Flipping water bottles was becoming a nightmare for me a week ago. Every playtime Mr Manners was politely complaining that his water bottle had been taken by Tigger and flipped within an inch of its life until it was scrunched and misshapen. He didn’t mind because he’d finished his water but couldn’t keep his bottle now. He started putting his empty bottle in his tray but it was magically disappearing! This week I caught a new culprit flipping his water bottle in the cloakroom. Tigger was impressed that it wasn’t him being spoken to for a change. 

Now that Tigger has got the hint about flipping water bottles, he has started dabbing instead. At first it was just on the playground, which was ok with me. Now he’s dabbing at his table, on the carpet, and in the line for assembly. 

Hopefully this dabbing thing won’t last as long as the bottle flipping. I think I’m officially getting old and grumpy. I was completely fine with gangnam style and the dougie. I’ve not had to deal with the latest trends for 2 years, as 6 year olds don’t tend to take much notice. Now I’m back in KS2 and I’m definitely done with the crazes. 😩

It’s ok to fail.

I only know this now, because I have failed at many things in life. So far.
I failed my driving test the first time. 

I failed my AS Levels the first time, and in some subjects the second time too.

I failed my final placement during teacher training. Shocker! 

But when I look back on those failures now, I can say, with experience, that those failures were important parts of my becoming a strong person. I have such immense resilience that not even his lordship could break me. Not completely anyway. Sure, I would drive to school in the mornings, exhausted and unsure as to whether I would survive the day, cry silently at lunch and playtimes whilst trying to recover a brave face. However, I stubbornly made it through the day and pep talked myself into getting up each morning. 

I am, to my own detriment, somebody who keeps trying again and again until I, eventually, get it right. I’m a perfectionist but in the end I can see the progress and tell myself when something will do. I know that when I fail the first time around, it isn’t a permanent issue to dwell on. I can pick myself up and dust off the feelings of doubt.

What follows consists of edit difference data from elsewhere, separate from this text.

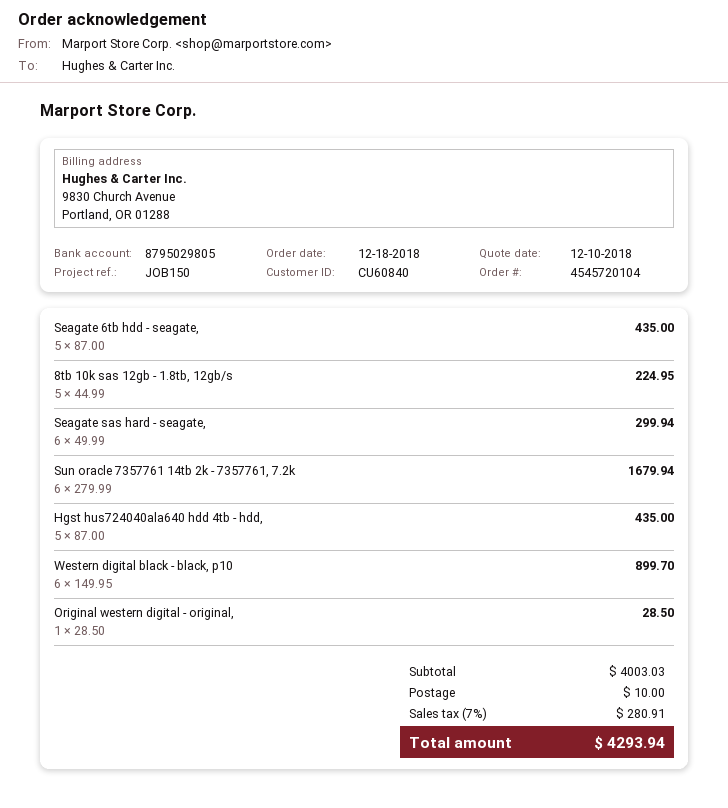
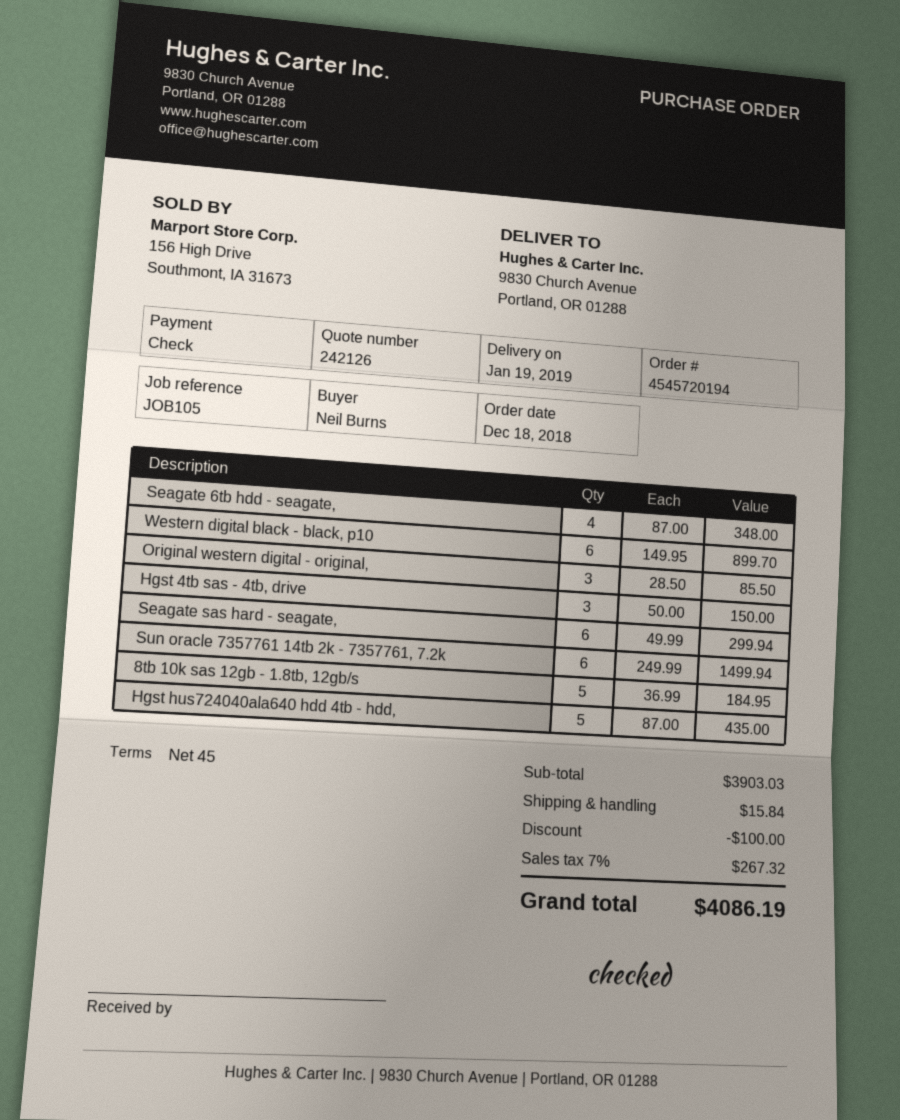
order number: 4545720104 -> 4545720194
reference: JOB150 -> JOB105
Seagate 6tb hdd - seagate,: 5 x 87.00 = 435.00 -> 4 x 87.00 = 348.00
8tb 10k sas 12gb - 1.8tb, 12gb/s: 5 x 44.99 = 224.95 -> 5 x 36.99 = 184.95
Sun oracle 7357761 14tb 2k - 7357761, 7.2k: 6 x 279.99 = 1679.94 -> 6 x 249.99 = 1499.94
Original western digital - original,: 1 x 28.50 = 28.50 -> 3 x 28.50 = 85.50
Hgst 4tb sas - 4tb, drive: none -> 3 x 50.00 = 150.00
subtotal: 4003.03 -> 3903.03
discount: none -> 100.00
shipping: 10.00 -> 15.84
tax: 7% = 280.91 -> 7% = 267.32
total: 4293.94 -> 4086.19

I can tell myself to just try again. 

Some children in my class, struggle with failure. To them, failure is the end of the world as they know it. If they don’t get full marks on their spelling test, they bawl their eyes out and sob uncontrollably like the end of the world is nigh. If they offer an answer in class and it isn’t quite right, even with my best efforts to commend their brave attempt to try and find the right answer, they knock themselves down and give in. 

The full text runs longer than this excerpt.